==== Data extract ====

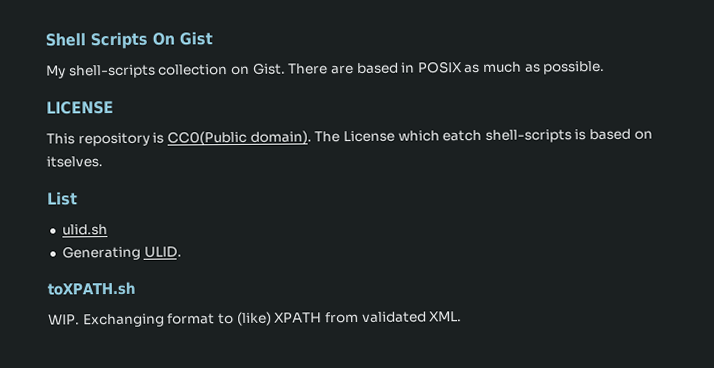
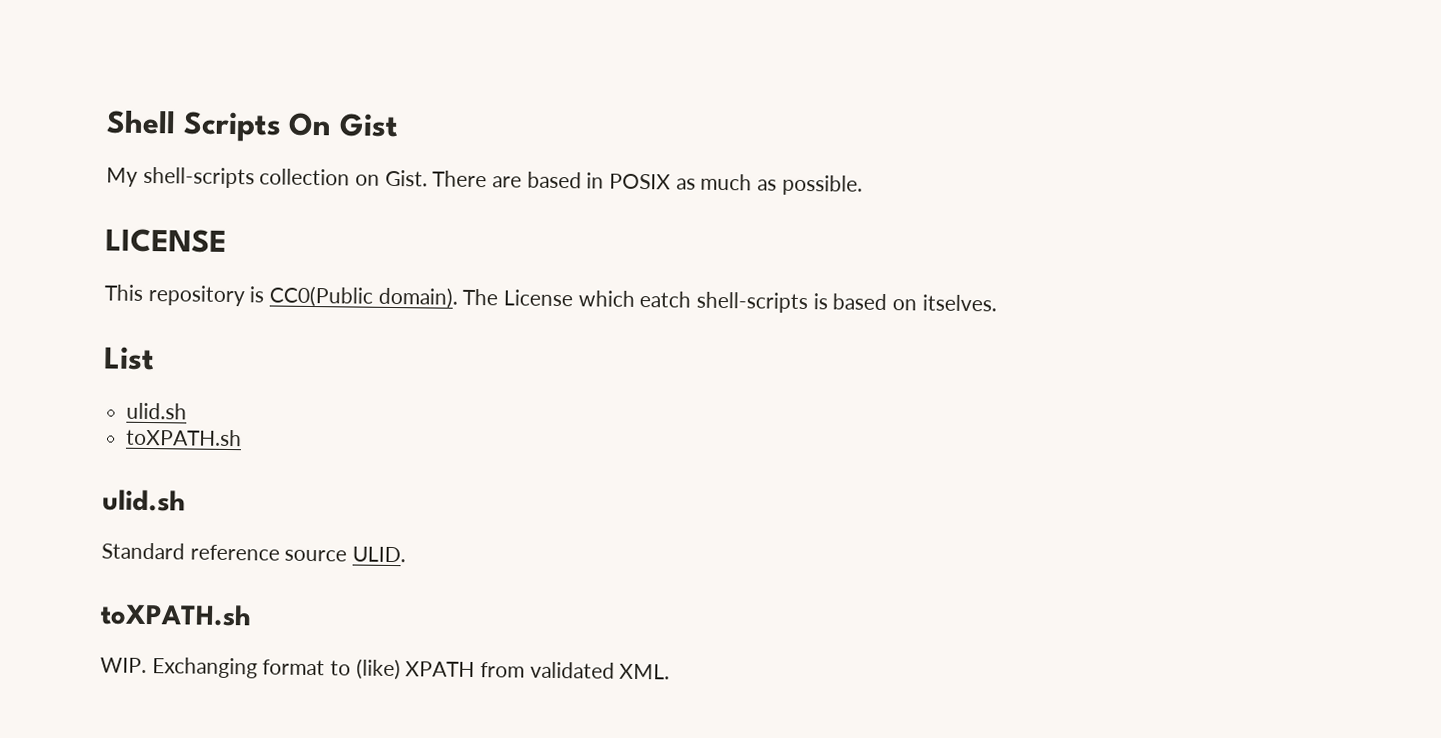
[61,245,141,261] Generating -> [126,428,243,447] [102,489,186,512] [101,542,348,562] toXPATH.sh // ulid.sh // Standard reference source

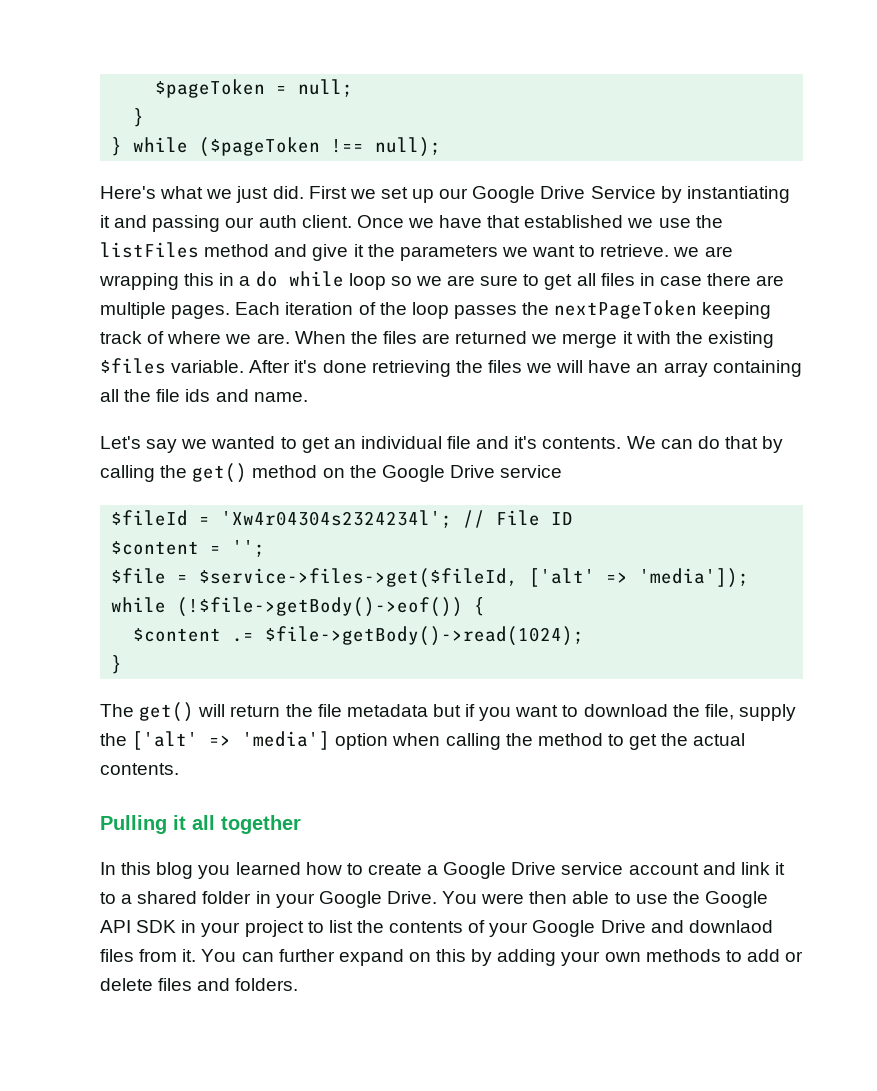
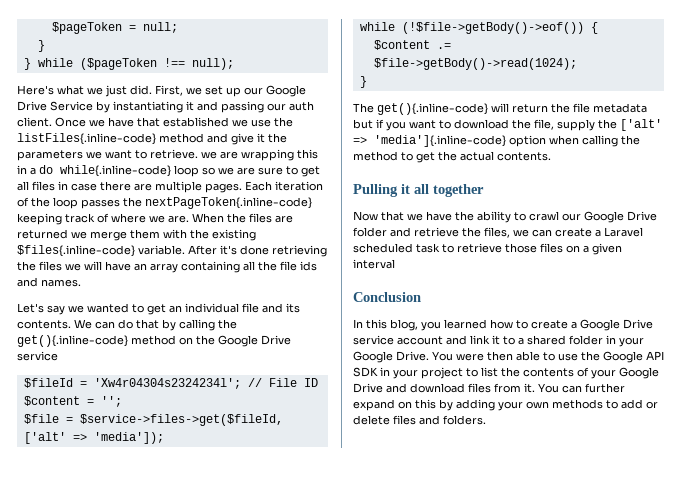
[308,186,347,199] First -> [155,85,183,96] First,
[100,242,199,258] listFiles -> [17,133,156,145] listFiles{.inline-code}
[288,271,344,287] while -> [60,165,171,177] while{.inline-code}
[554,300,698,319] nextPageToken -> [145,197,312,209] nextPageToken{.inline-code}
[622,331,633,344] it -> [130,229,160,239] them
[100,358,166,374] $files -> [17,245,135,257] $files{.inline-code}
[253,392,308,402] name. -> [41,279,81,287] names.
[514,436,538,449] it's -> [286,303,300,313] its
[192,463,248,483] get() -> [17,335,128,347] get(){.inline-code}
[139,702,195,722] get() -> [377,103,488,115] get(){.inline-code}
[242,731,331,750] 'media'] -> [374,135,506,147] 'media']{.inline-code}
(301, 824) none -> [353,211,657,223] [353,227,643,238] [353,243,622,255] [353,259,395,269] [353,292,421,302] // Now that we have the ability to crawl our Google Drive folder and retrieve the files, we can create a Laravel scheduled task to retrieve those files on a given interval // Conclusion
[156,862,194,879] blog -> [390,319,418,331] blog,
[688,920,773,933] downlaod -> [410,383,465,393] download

====

| Work to be completed |
Output the entries verbatim, skipping images.

| Output of the task |
[61,245,141,261] Generating -> [126,428,243,447] [102,489,186,512] [101,542,348,562] toXPATH.sh // ulid.sh // Standard reference source

[308,186,347,199] First -> [155,85,183,96] First,
[100,242,199,258] listFiles -> [17,133,156,145] listFiles{.inline-code}
[288,271,344,287] while -> [60,165,171,177] while{.inline-code}
[554,300,698,319] nextPageToken -> [145,197,312,209] nextPageToken{.inline-code}
[622,331,633,344] it -> [130,229,160,239] them
[100,358,166,374] $files -> [17,245,135,257] $files{.inline-code}
[253,392,308,402] name. -> [41,279,81,287] names.
[514,436,538,449] it's -> [286,303,300,313] its
[192,463,248,483] get() -> [17,335,128,347] get(){.inline-code}
[139,702,195,722] get() -> [377,103,488,115] get(){.inline-code}
[242,731,331,750] 'media'] -> [374,135,506,147] 'media']{.inline-code}
(301, 824) none -> [353,211,657,223] [353,227,643,238] [353,243,622,255] [353,259,395,269] [353,292,421,302] // Now that we have the ability to crawl our Google Drive folder and retrieve the files, we can create a Laravel scheduled task to retrieve those files on a given interval // Conclusion
[156,862,194,879] blog -> [390,319,418,331] blog,
[688,920,773,933] downlaod -> [410,383,465,393] download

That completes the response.